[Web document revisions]

━━━━

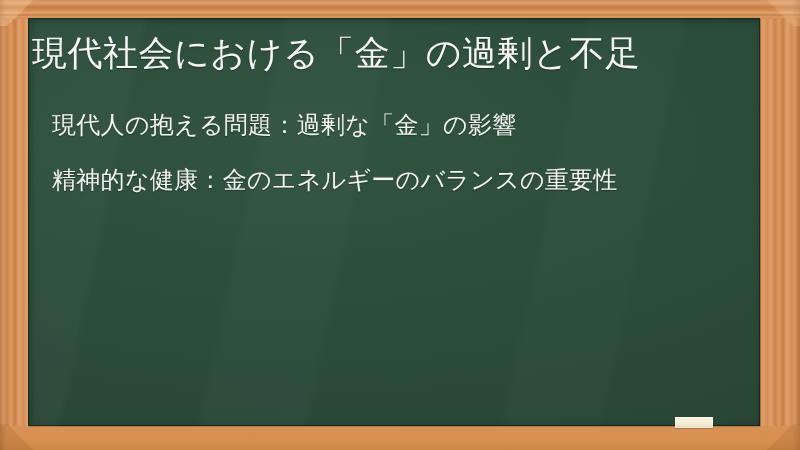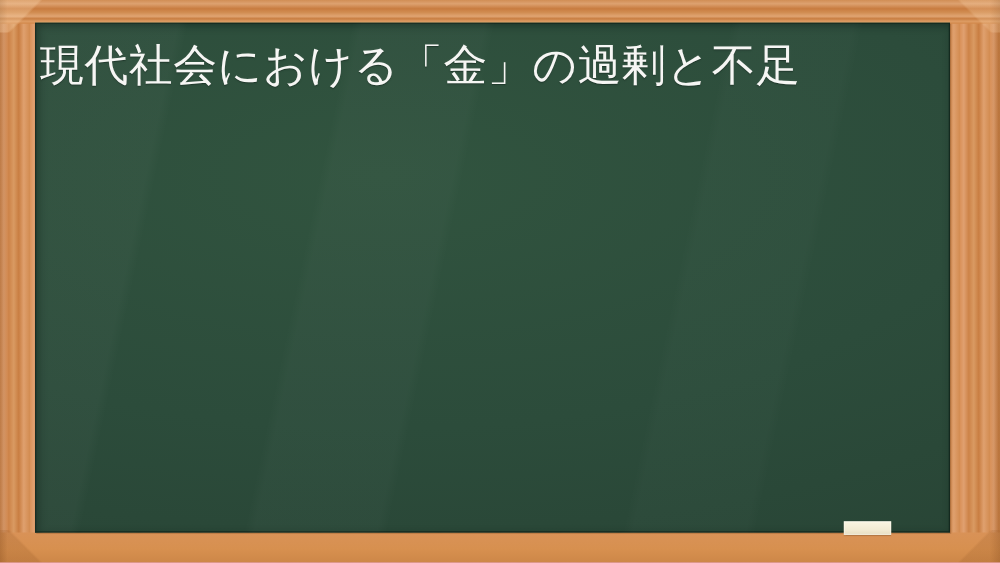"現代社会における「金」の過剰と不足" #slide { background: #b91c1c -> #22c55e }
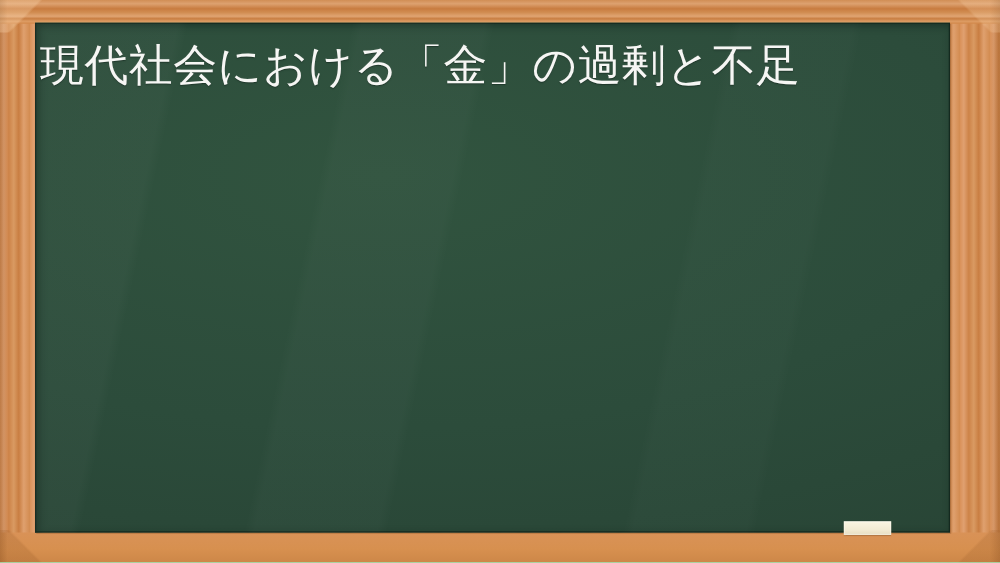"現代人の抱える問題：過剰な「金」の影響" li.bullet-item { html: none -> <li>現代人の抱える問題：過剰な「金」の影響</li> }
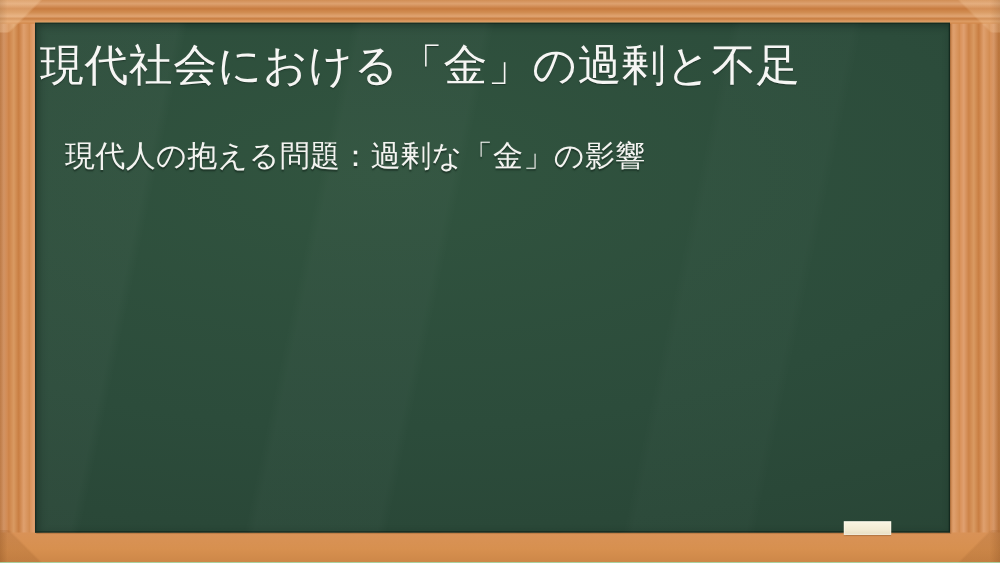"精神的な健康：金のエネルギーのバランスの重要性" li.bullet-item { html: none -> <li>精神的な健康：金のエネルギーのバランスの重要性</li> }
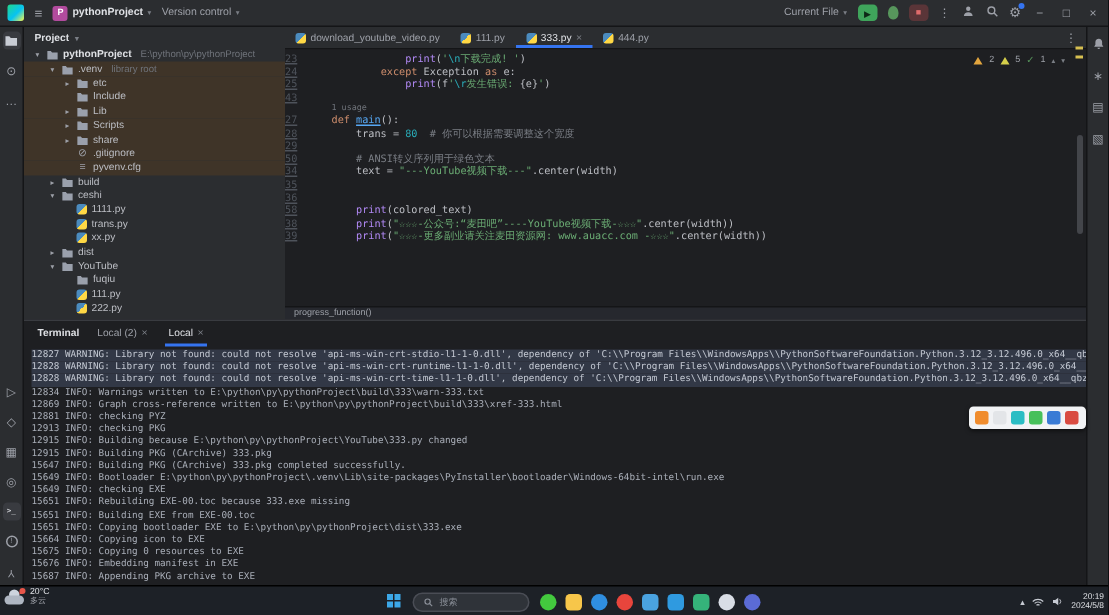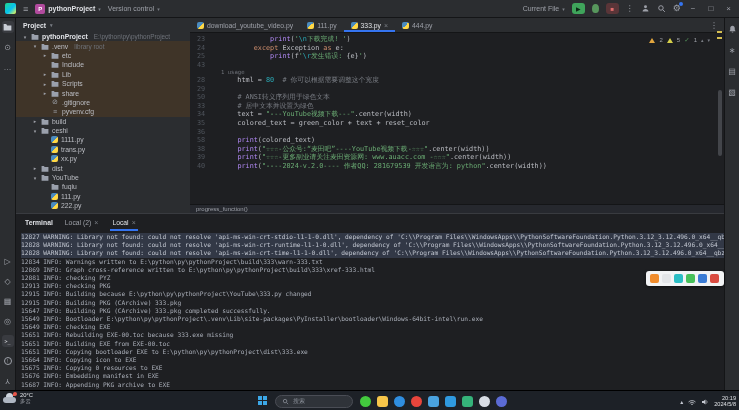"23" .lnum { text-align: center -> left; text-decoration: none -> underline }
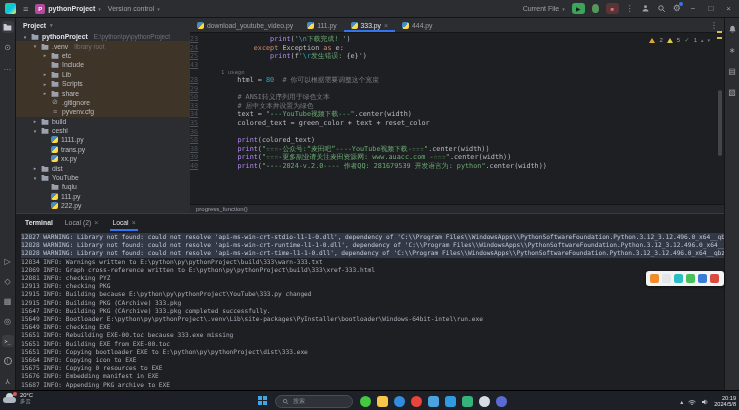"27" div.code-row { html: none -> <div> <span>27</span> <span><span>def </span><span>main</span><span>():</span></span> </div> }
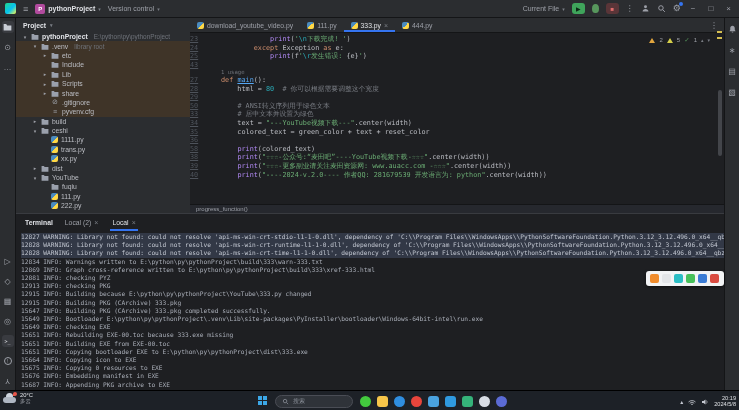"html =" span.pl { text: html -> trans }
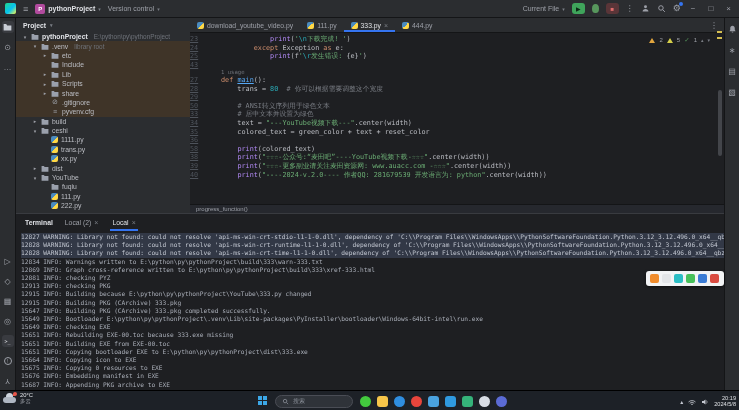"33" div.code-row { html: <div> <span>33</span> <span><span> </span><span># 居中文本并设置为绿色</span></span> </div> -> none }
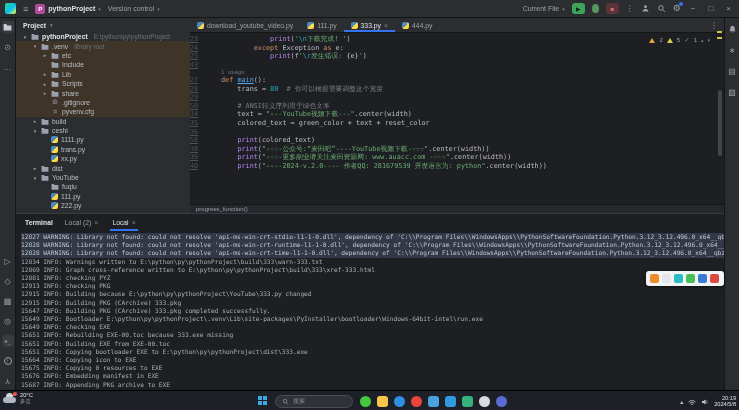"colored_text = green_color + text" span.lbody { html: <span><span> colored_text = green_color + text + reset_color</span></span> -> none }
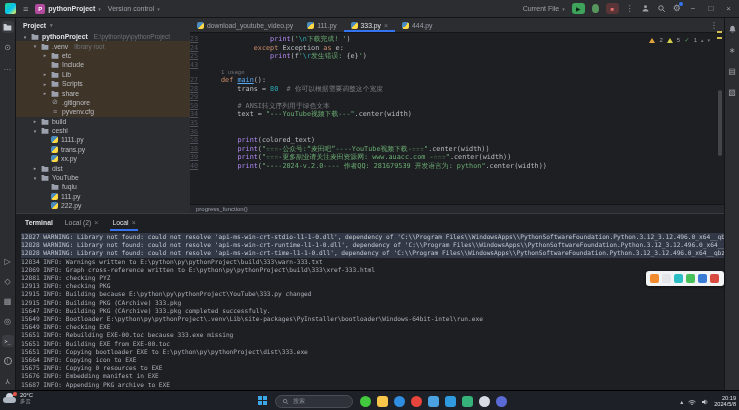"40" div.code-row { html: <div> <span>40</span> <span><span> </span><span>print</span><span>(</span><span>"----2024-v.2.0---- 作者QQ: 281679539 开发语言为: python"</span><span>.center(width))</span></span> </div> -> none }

━━━━

■ Instructions to follow:
Copy the entries above exactly from the line with "text: html ->" down to their last line, both ends included. Do not copy any pictures.

■ Answer for this exercise:
"html =" span.pl { text: html -> trans }
"33" div.code-row { html: <div> <span>33</span> <span><span> </span><span># 居中文本并设置为绿色</span></span> </div> -> none }
"colored_text = green_color + text" span.lbody { html: <span><span> colored_text = green_color + text + reset_color</span></span> -> none }
"40" div.code-row { html: <div> <span>40</span> <span><span> </span><span>print</span><span>(</span><span>"----2024-v.2.0---- 作者QQ: 281679539 开发语言为: python"</span><span>.center(width))</span></span> </div> -> none }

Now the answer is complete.